It's perfectly normal to feel a bit sluggish after lunch, but when you're working, at school or managing the household, you simply don't have time for an afternoon nap. Certain foods, particularly simple carbohydrates and proteins that contain tryptophan -- and worse, a combination of the two -- are most likely to trigger this tired feeling. Fortunately, by eating the right combination of foods, you can wake up and get your work done.
Foods that keep you from feeling tired after lunch include complex carbs such as whole wheat bread and whole grains, lean proteins such as chicken and fish and veggies.
Breakfast and a Mid-Morning Snack
In some cases, it's not necessarily the foods that you eat during lunch that make you tired, but the lack of foods before lunch that are the cause. Eating a small, healthy breakfast will get your day off to an energetic start. Choose oatmeal, whole grain toast, fresh fruit or a smoothie. If a long time elapses between the time you eat breakfast and the time you eat lunch, consider a small mid-morning snack. The benefit of these meals is that you're not starving when it's time for lunch, so you won't be tempted to eat too much, which can lead to sluggishness.

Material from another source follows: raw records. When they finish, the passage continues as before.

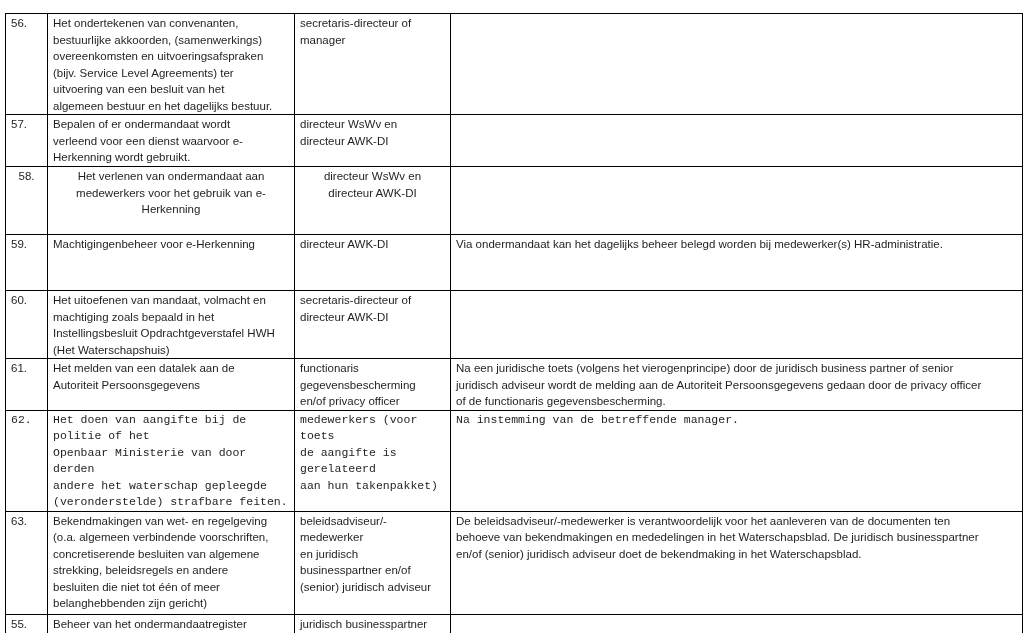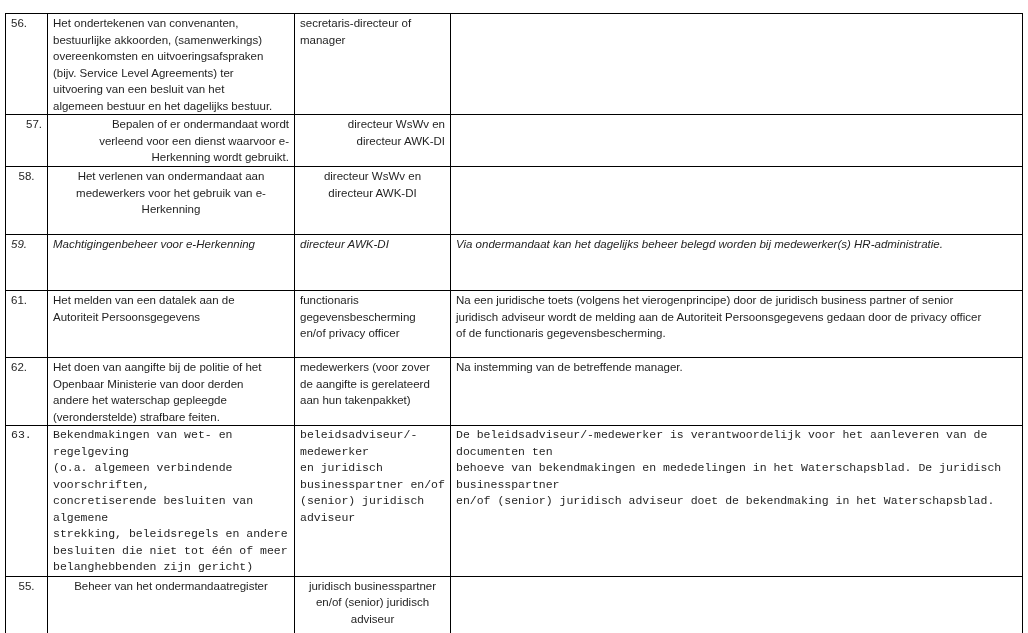--- a/index.html
+++ b/index.html
@@ -34,7 +34,7 @@
   td.col-num   { }
   
   tr:nth-child(1) { height: 101px; }
-  tr:nth-child(2) { height: 52px; text-align: right; }
+  tr:nth-child(2) { height: 52px; }
   tr:nth-child(3) { height: 68px; text-align: center; }
   tr:nth-child(4) { height: 56px; font-style: italic; }
   tr:nth-child(5) { height: 67px; }

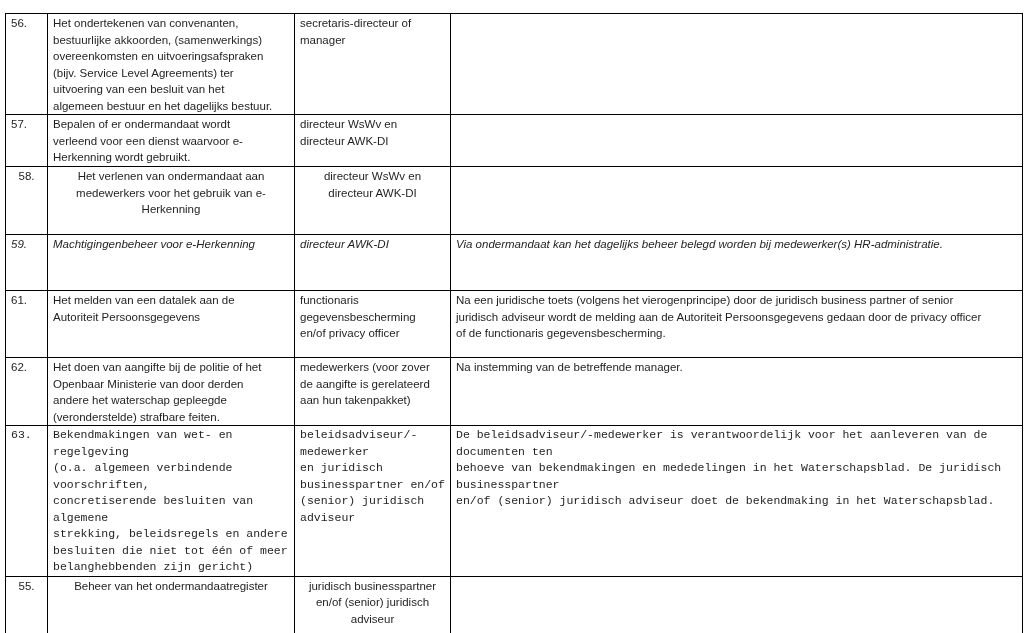--- a/index.html
+++ b/index.html
@@ -36,7 +36,7 @@
   tr:nth-child(1) { height: 101px; }
   tr:nth-child(2) { height: 52px; }
   tr:nth-child(3) { height: 68px; text-align: center; }
-  tr:nth-child(4) { height: 56px; font-style: italic; }
+  tr:nth-child(4) { height: 56px; }
   tr:nth-child(5) { height: 67px; }
   tr:nth-child(6) { height: 40px; }
   tr:nth-child(7) { height: 69px; font-family: Liberation Mono, monospace; }

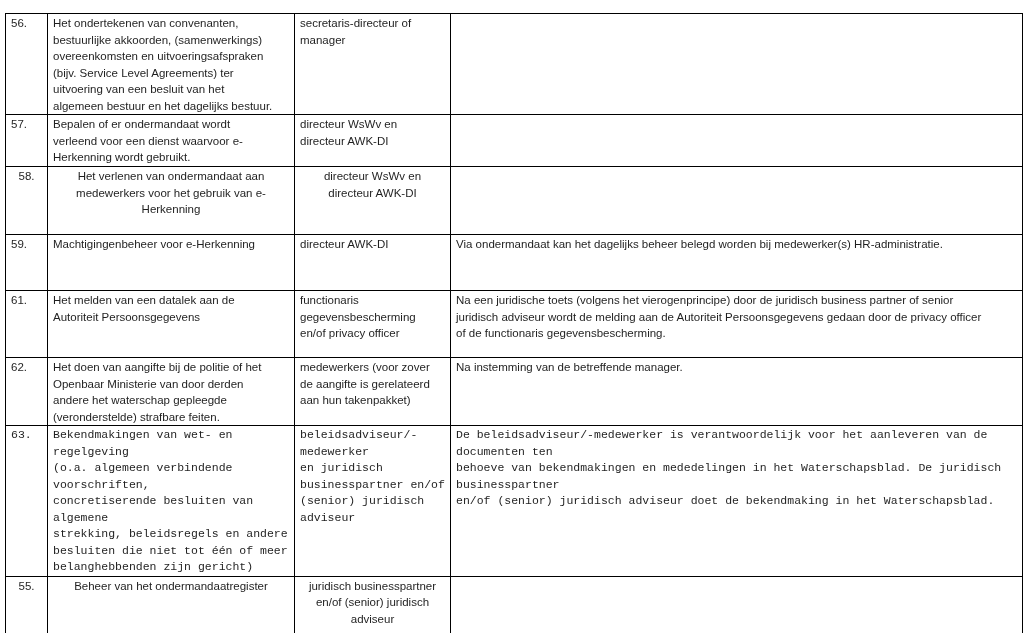--- a/index.html
+++ b/index.html
@@ -92,6 +92,16 @@
         <td>Via ondermandaat kan het dagelijks beheer belegd worden bij medewerker(s) HR-administratie.</td>
       </tr>
       <tr>
+        <td class="col-num">60.</td>
+        <td>Het uitoefenen van mandaat, volmacht en
+machtiging zoals bepaald in het
+Instellingsbesluit Opdrachtgeverstafel HWH
+(Het Waterschapshuis)</td>
+        <td>secretaris-directeur of
+directeur AWK-DI</td>
+        <td></td>
+      </tr>
+      <tr>
         <td class="col-num">61.</td>
         <td>Het melden van een datalek aan de
 Autoriteit Persoonsgegevens</td>

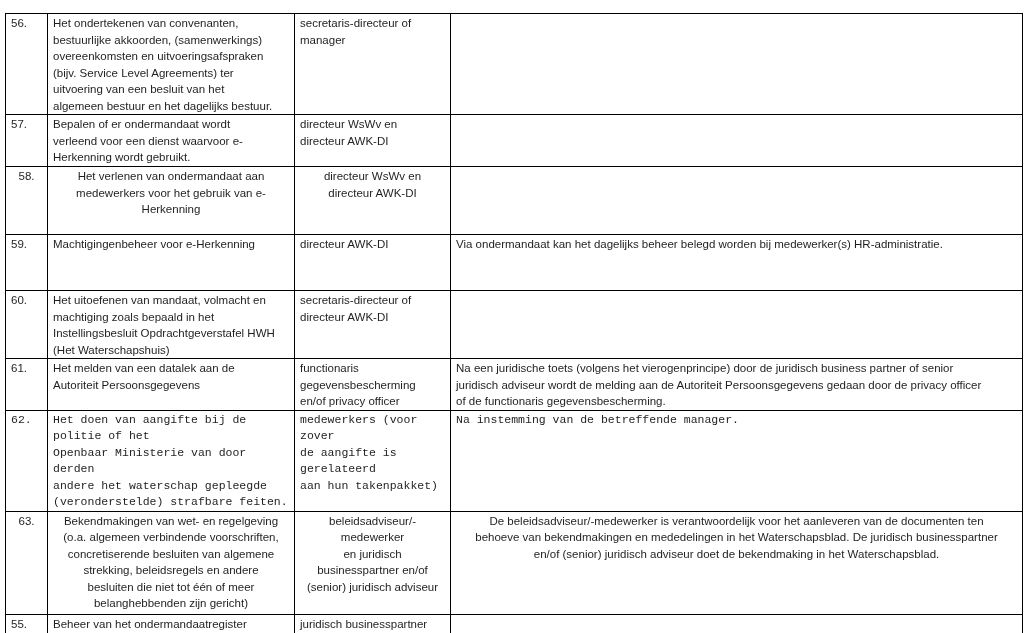--- a/index.html
+++ b/index.html
@@ -118,7 +118,7 @@
 Openbaar Ministerie van door derden
 andere het waterschap gepleegde
 (veronderstelde) strafbare feiten.</td>
-        <td>medewerkers (voor zover
+        <td>medewerkers (voor toets
 de aangifte is gerelateerd
 aan hun takenpakket)</td>
         <td>Na instemming van de betreffende manager.</td>

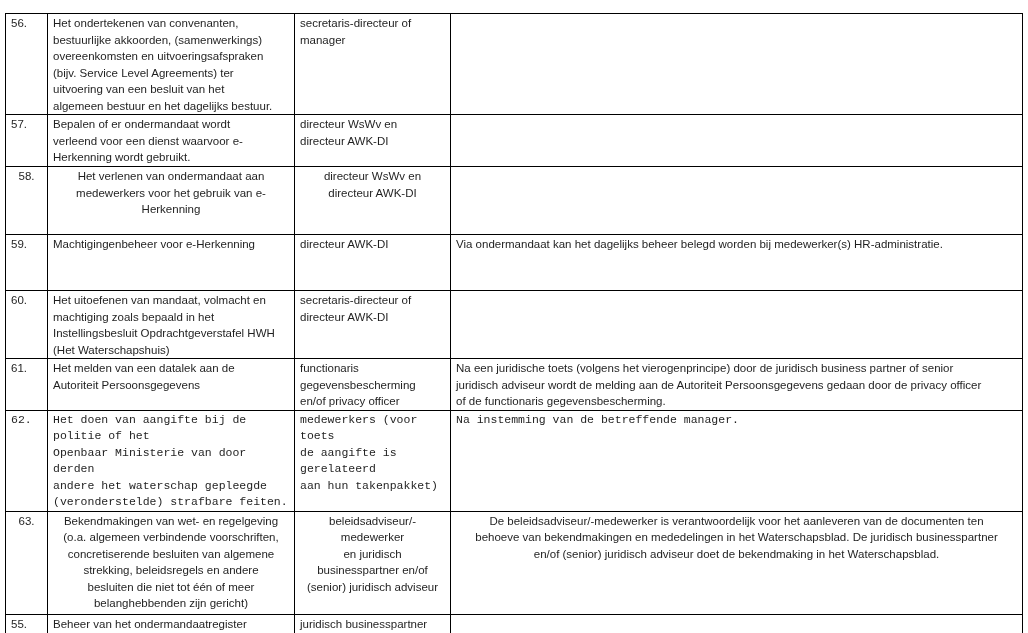--- a/index.html
+++ b/index.html
@@ -40,7 +40,7 @@
   tr:nth-child(5) { height: 67px; }
   tr:nth-child(6) { height: 40px; }
   tr:nth-child(7) { height: 69px; font-family: Liberation Mono, monospace; }
-  tr:nth-child(8) { height: 103px; text-align: center; }
+  tr:nth-child(8) { height: 103px; }
   tr:nth-child(9) { height: 53px; }
 </style>
 </head>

Eating a heavy meal, such as a pasta with cream sauce or a meatball sub, can make you feel tired after lunch. Instead, opt for something a bit lighter. For example, enjoy a large salad with light dressing and a protein such as chicken or tofu. Or eat a tuna sandwich with a side of fruit. A healthy lunch for school-age children should be between 600 to 800 calories. Adults may need less, especially if they're trying to lose weight.
Whole Grains and Protein
A combination of whole grains and protein can help keep you going. When you eat simple carbohydrates, such as white bread or a candy bar, you get an initial rush of energy, but then your energy levels crash. Complex carbohydrates, such as whole grain products, release energy more slowly. If you're craving pasta, choose a whole wheat pasta with ground meat and a marinara sauce. Other alternatives include brown rice and chicken or a sandwich on whole wheat bread.
Foods that contain fiber help keep you full, but they also slow down the release of carbohydrates, which can help you feel more energized. Fresh fruits and vegetables tend to be particularly high in fiber, so they make an excellent side dish with your meal. Whole grains and beans also contain fiber, so a bean burrito with a whole grain tortilla is a smart choice.
If you're not properly hydrated, you're more likely to get sleepy, so choose to drink water with your meal rather than sodas or other sugary drinks. In addition, a watery fruit, such as watermelon or cantaloupe, can increase your hydration.